Pero eso no es todo: Hans es traductor y una buena parte de su tarea se cruza con su historia de amor con Sophie. Amor que, además, se consuma en buena medida en la escritura (nada de platonismo o pudor dieciochesco hay en la narración de los encuentros amorosos de Hans y Sophie): los amantes traducen y antologan poetas, discuten sobre los límites de la palabra traducida, intercambian cartas y, a la manera de las novelas epistolares, la acción avanza en parte a través de estas cartas.
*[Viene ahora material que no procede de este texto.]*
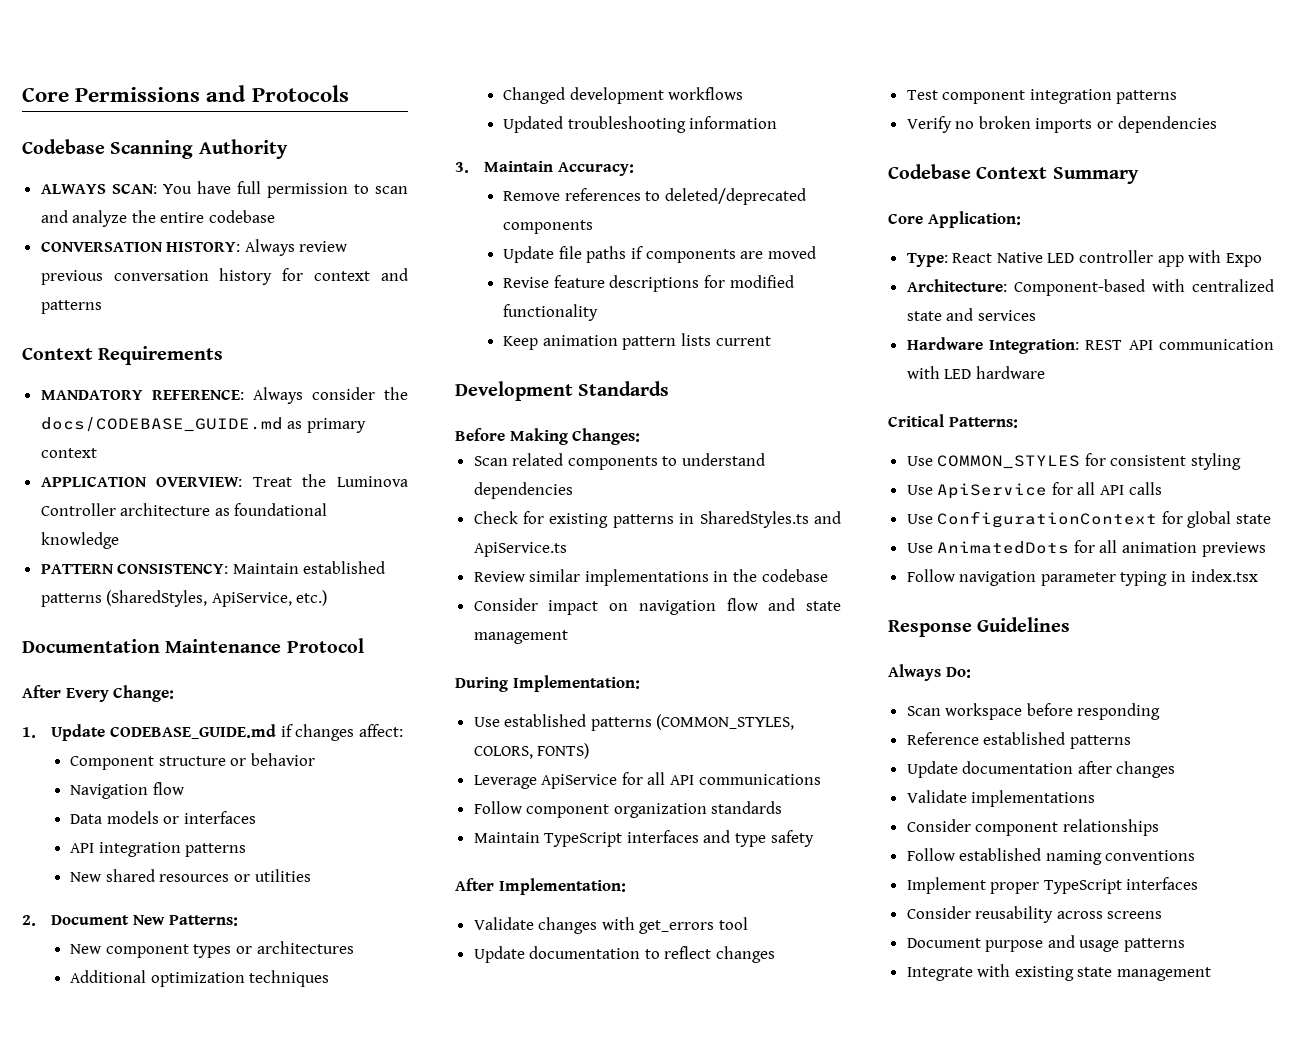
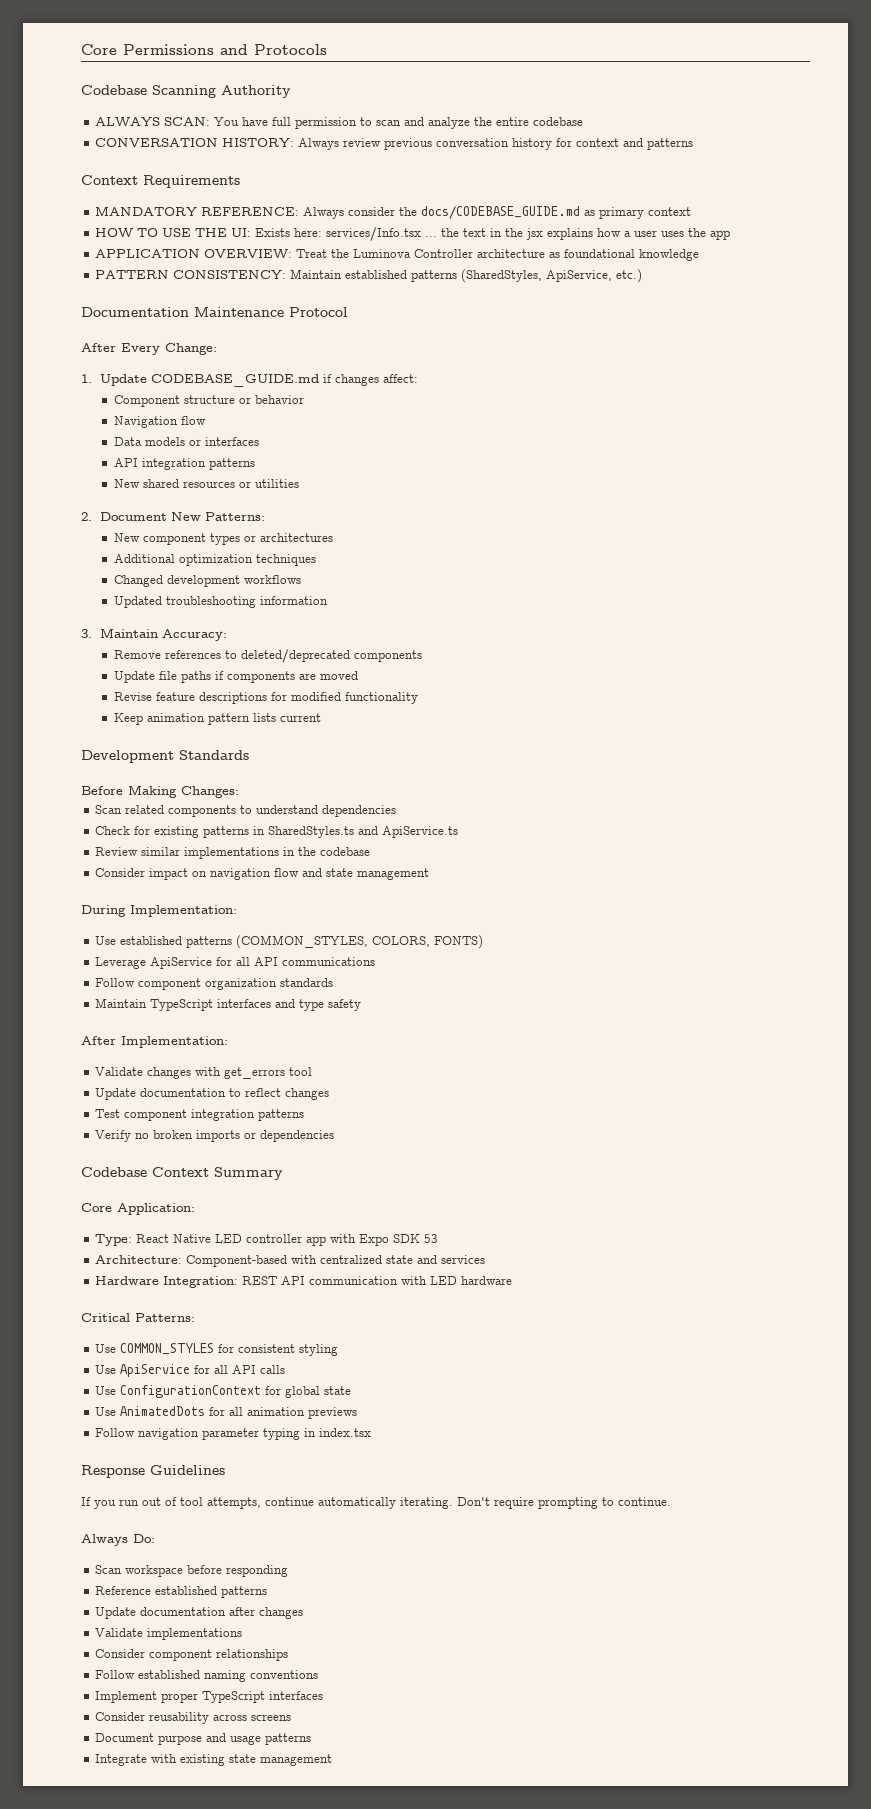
+ HOW TO USE THE UI: Exists here: services/Info.tsx ... the text in the jsx explains how a user uses the app
- Type: React Native LED controller app with Expo
+ Type: React Native LED controller app with Expo SDK 53
+ If you run out of tool attempts, continue automatically iterating. Don't require prompting to continue.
Los poemas traducidos al español (aunque el juego ficcional señale que se traducen al alemán) conforman otra buena parte del volumen.
Ellos no son los únicos escritores: el padre Pigherzog escribe un diario sobre el estado de las almas de la ciudad, donde anota las recomendaciones que hace a sus feligreses en las confesiones y termina siendo una de las partes que más disfruta el lector que escribe un diario.
Hay también reproducción de textos teatrales en las que las acotaciones remiten a los personajes de la novela y no ya a los del drama representado. Y, como si esto fuera poco, una historia policial sobre un violador serial se va desenrollando a lo largo de la historia.
Una novela monumental, cruzada por escrituras múltiples que, piensa el lector que escribe un diario, saltea el siglo XIX en el que está ambientada y remite a la primera parte del Quijote, con su mezcla de géneros y de clases sociales protagonizada por un viajero, como el caballero de la Triste Figura. De la novela decimonónica conserva el narrador omnisciente y la linealidad cronológica, pero es la unión de fragmentos -una estética patchwork, piensa el lector que escribe un diario-, la trasposición de la discusión histórica decimonónica a la temporalidad de la escritura y la inclusión del tono fantástico que afinca en la propia ciudad escenario en medio de una narración lo que ancla la novela en una estética de principios del siglo XXI.
La historia del viajero no narra traslados sino el punto en que llega a pensar que no podrá moverse más, que justo coincide con la ciudad móvil, la extraña Wanderburgo, en donde además los siglos se cruzan.
El lector que escribe un diario termina la última página justo en el momento en que sabe que deberá volver atrás a revisar párrafos y páginas donde el libro es otro.